Beside the influence of the PCR target size on the level of CMV DNA, it should also be realized that a different DNA population will be detected when targeting is at large amplicons (e.g., 578 bp) than when the PCR is targeted at a small amplicon (e.g., 138 bp), since the larger amplicon excludes detection of highly fragmented CMV DNA. This may be of special importance when the CMV DNA load is measured in whole blood. In this respect, caution is warranted when calculating half-lives and doubling rates of the virus from the kinetics of CMV DNA loads in the presence and absence of antiviral treatment, respectively, especially when small PCR targets are studied (14).
In conclusion, our studies with three renal transplant recipients showed that CMV DNA as detected in plasma and serum is highly fragmented and therefore does not represent circulating infectious virus.
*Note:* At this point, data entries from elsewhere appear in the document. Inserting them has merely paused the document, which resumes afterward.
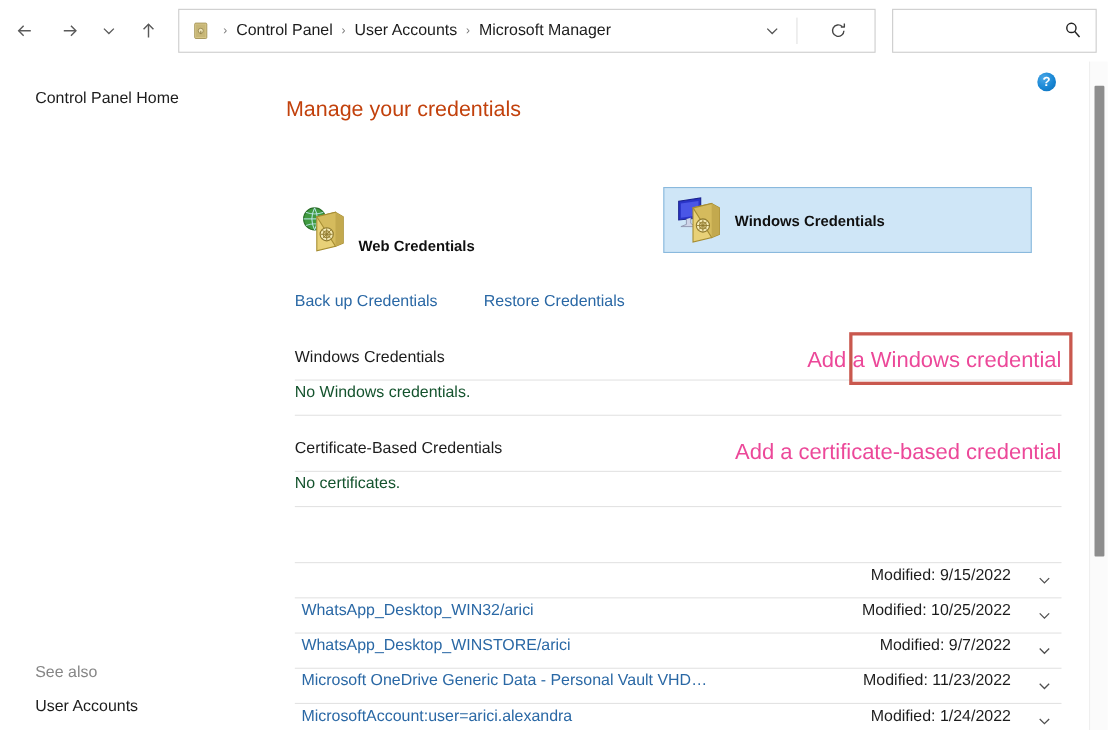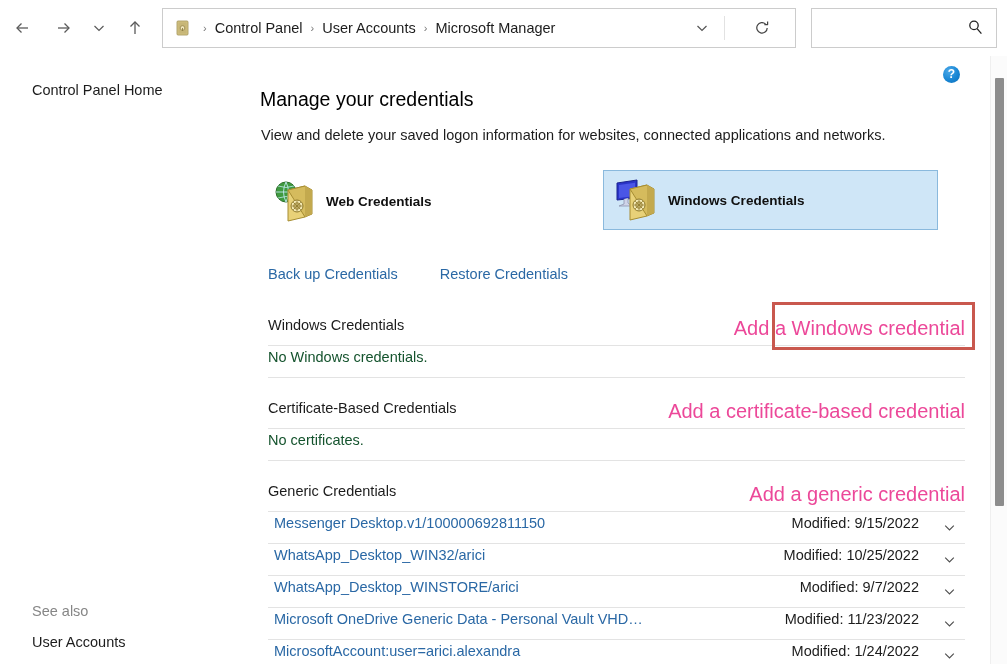--- a/index.html
+++ b/index.html
@@ -158,7 +158,7 @@
     position: absolute;
     left: 20px; top: 32px;
     font-size: 19.5px;
-    color: #000000;
+    color: #c2410c;
     font-weight: 400;
     white-space: nowrap;
   }

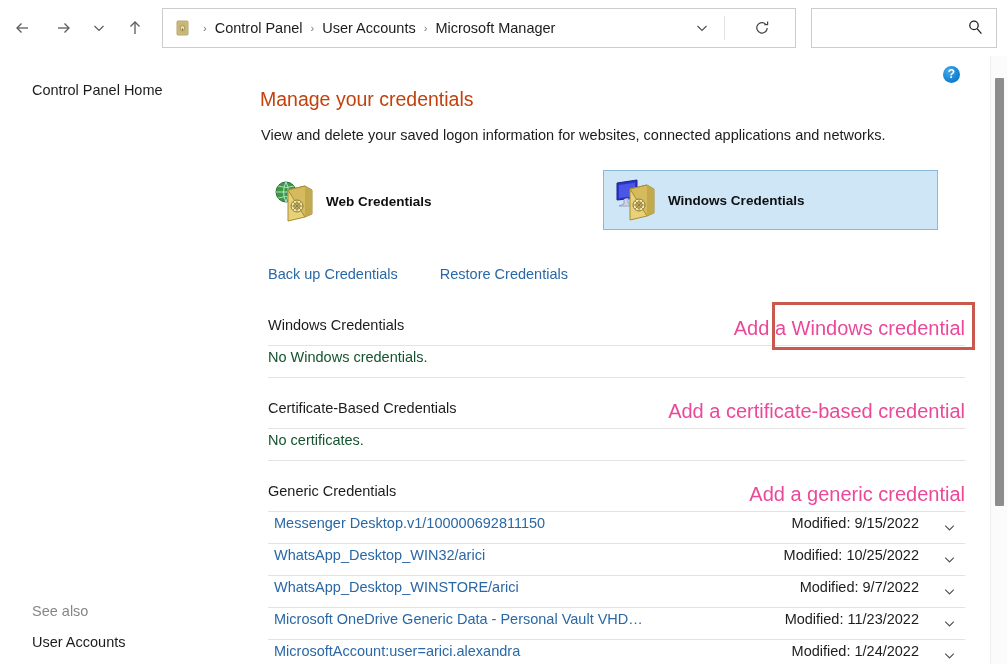--- a/index.html
+++ b/index.html
@@ -393,7 +393,6 @@
   <div class="help-btn">?</div>
 
   <div class="page-title">Manage your credentials</div>
-  <div class="page-sub">View and delete your saved logon information for websites, connected applications and networks.</div>
 
   <div class="tile tile-web">
     <span class="tile-icon">

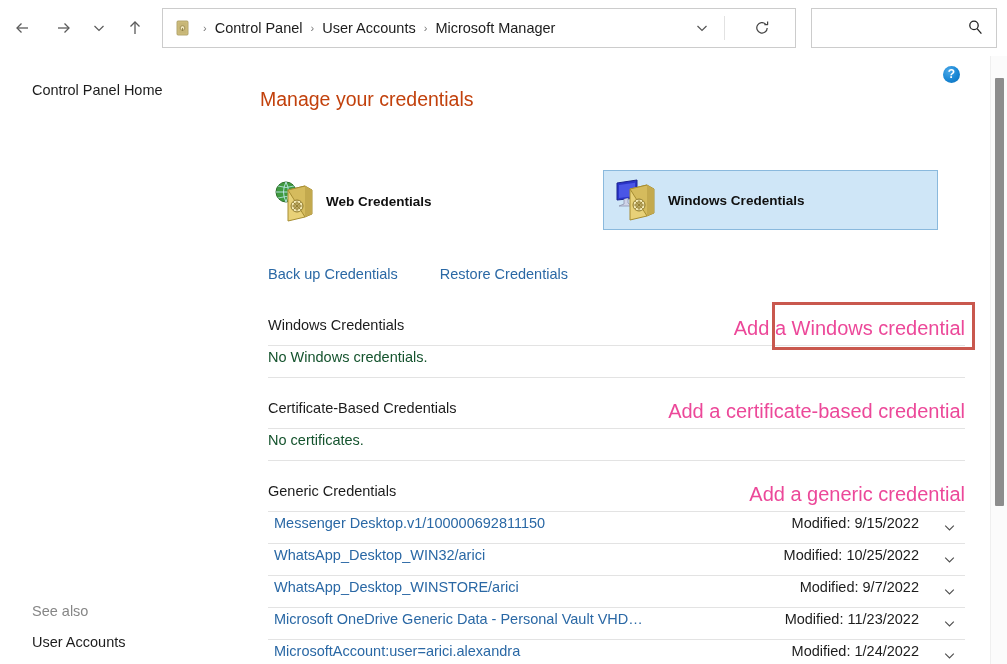--- a/index.html
+++ b/index.html
@@ -181,6 +181,7 @@
   .tile-web {
     left: 22px; top: 115px;
     width: 290px;
+    align-items: flex-end;
   }
   .tile-win {
     left: 363px; top: 114px;

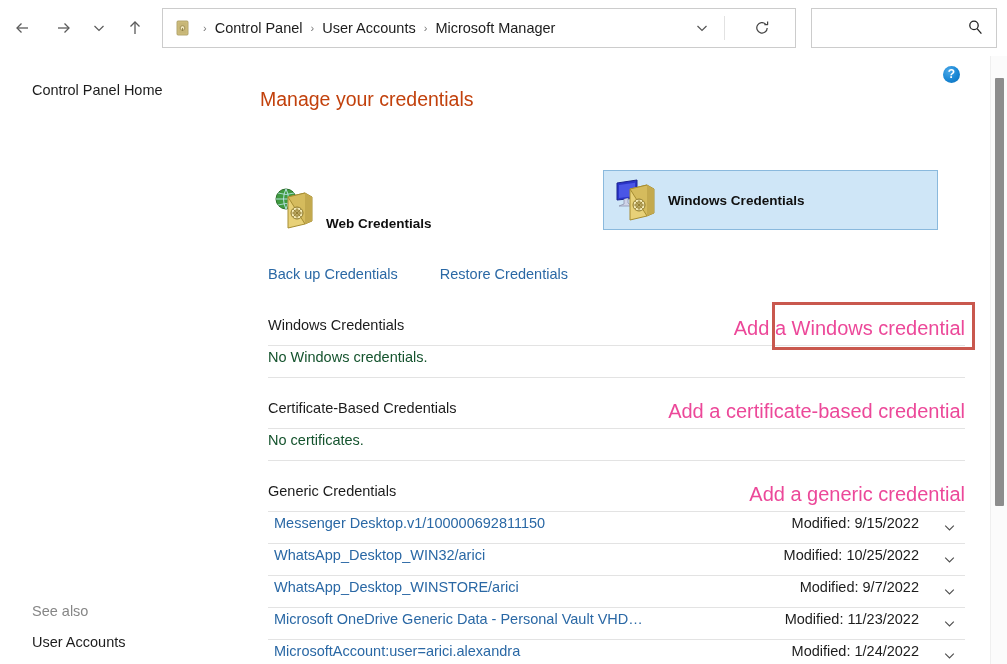--- a/index.html
+++ b/index.html
@@ -451,10 +451,6 @@
   <div class="empty-text" style="top:376px;">No certificates.</div>
   <div class="rule" style="top:404px;"></div>
 
-  <div class="section-head" style="top:427px;">
-    <span class="section-title">Generic Credentials</span>
-    <a class="section-action">Add a generic credential</a>
-  </div>
   <div class="rule" style="top:455px;"></div>
 
   <div class="cred-row" style="top:455px;">

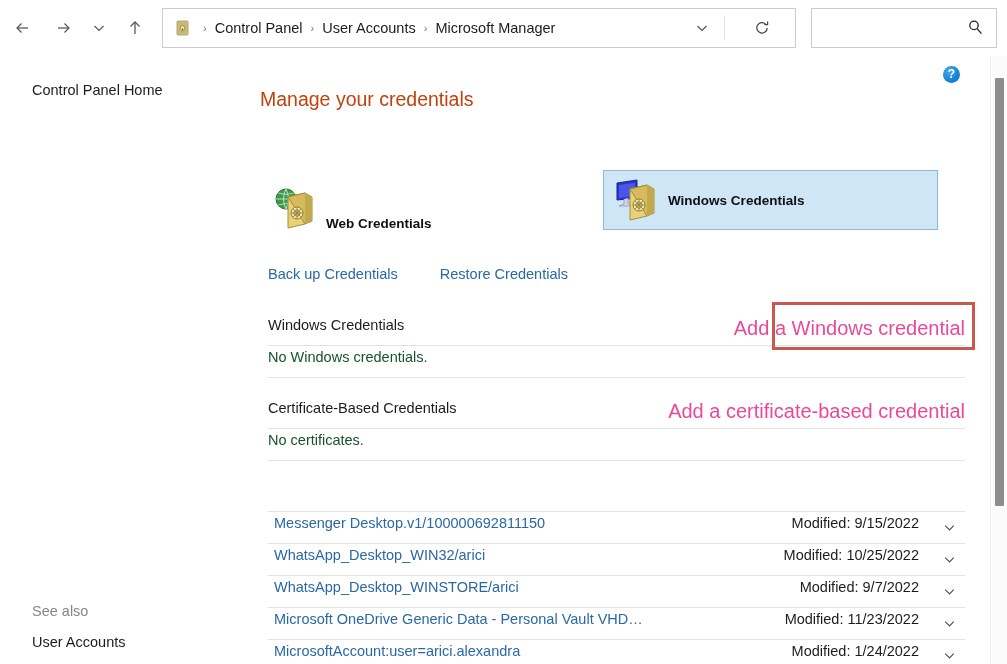--- a/index.html
+++ b/index.html
@@ -454,7 +454,6 @@
   <div class="rule" style="top:455px;"></div>
 
   <div class="cred-row" style="top:455px;">
-    <a class="cred-name">Messenger Desktop.v1/100000692811150</a>
     <span class="cred-modified">
       <span>Modified:</span>
       <span>9/15/2022</span>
As a consequence, levels of CMV DNA as measured by PCR are highly dependent on the amplicon length. While further studies with larger numbers of patients are needed to confirm our conclusions, as well as to assess whether the same extent of CMV DNA fragmentation in the various blood compartments is observed in patient groups other than renal transplant recipients, these findings may have important consequences for understanding CMV pathogenesis and for the interpretation of CMV DNA load measurements in individual patient management.